Doing computational lexical semantics with your web browser: An approach to using data to build semantic representations

Here’s how you can do computational lexical semantics in the comfort of your own home–and how to talk about it in French.

A lot of my work involves something called lexical semantics.  Lexical semantics is the study of how words mean things.  (That means that there’s some interaction with the question of how sentences mean things, since part of the meaning of a sentence comes from the words that it contains, but in lexical semantics, the focus is on the words and how they contribute to and interact with the semantics and the syntax (the phrasal relationships) of a sentence.)  In particular, I do something called computational lexical semantics.  That means that I use large bodies of data as a crucial part of my work, and I evaluate my work in part by trying to use it as the basis of computer problems.  If that doesn’t work, then I figure that what I’ve done needs to be improved.

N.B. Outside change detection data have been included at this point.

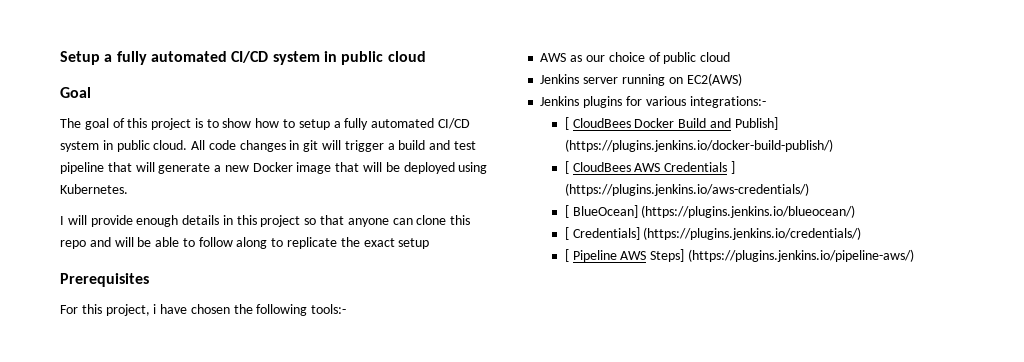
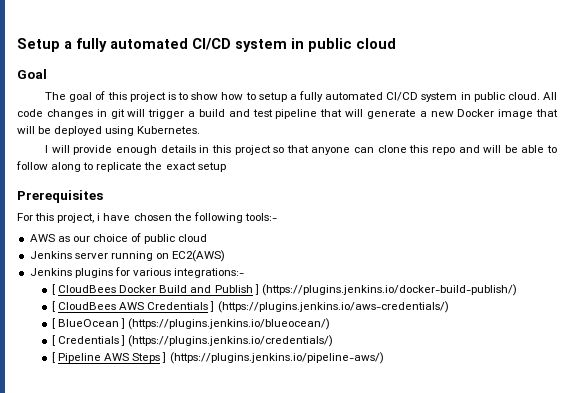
[734,117,778,130] Publish] -> [214,284,259,295] Publish ]
[572,205,638,218] BlueOcean] -> [58,318,126,329] BlueOcean ]
[572,227,640,240] Credentials] -> [58,335,126,346] Credentials ]
[650,249,685,262] Steps] -> [132,352,167,363] Steps ]

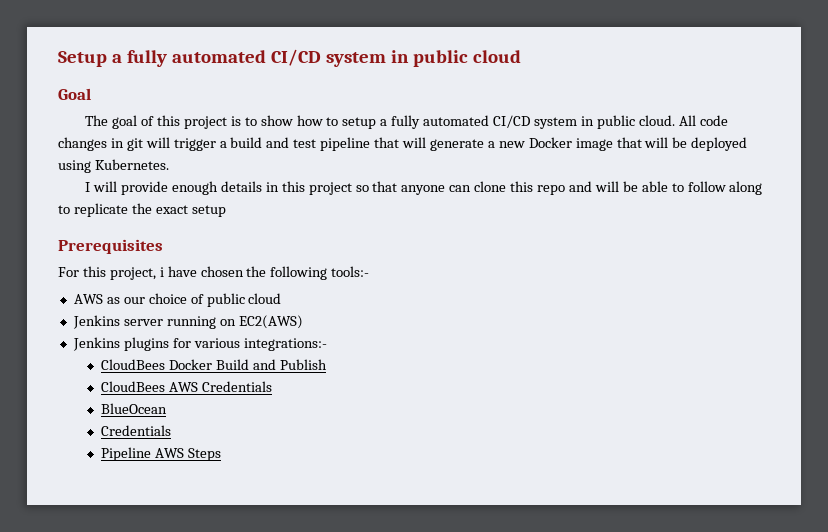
[52,284,56,295] [ -> (327, 344) none
[254,284,517,296] [52,301,56,312] ] (https://plugins.jenkins.io/docker-build-publish/) // [ -> (327, 364) //
[210,301,449,313] [52,318,331,330] [52,335,334,347] [52,352,56,363] ] (https://plugins.jenkins.io/aws-credentials/) // [ BlueOcean ] (https://plugins.jenkins.io/blueocean/) // [ Credentials ] (https://plugins.jenkins.io/credentials/) // [ -> [101,403,168,414] [101,425,172,436] // BlueOcean // Credentials //
[162,352,384,364] ] (https://plugins.jenkins.io/pipeline-aws/) -> (222, 454) none

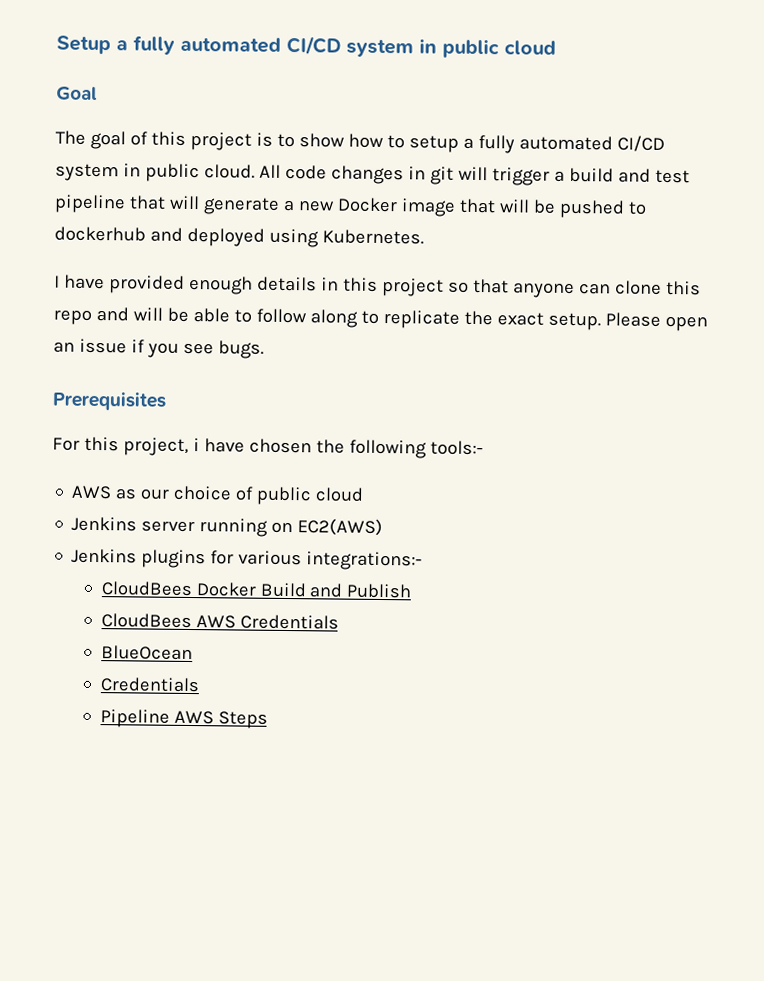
(688, 142) none -> [558,199,647,219] [54,226,183,242] pushed to dockerhub and
[93,181,169,195] will provide -> [63,274,185,294] have provided
[191,205,226,217] setup -> [547,312,708,332] [53,338,264,359] setup. Please open an issue if you see bugs.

My advisor is one of the world experts on computational lexical semantics.  (I won’t name her, since I try to keep this blog anonymous.)  As far as I know, she was the first person to demonstrate that large bodies of naturally-occurring data can, in fact, be used to test theories of lexical semantics.  This was important because semantic theories often haven’t really been tested in any way that would count as a “test” in science, and as we’ve seen in other posts, linguistics is the scientific study of language.  She often says that semantics is not a suitable subject of study for linguistics, since it’s so subjective.  I’m never sure whether or not she’s kidding; regardless of whether she is or not, one of my professional ambitions is to take the subjectivity out of computational lexical semantics.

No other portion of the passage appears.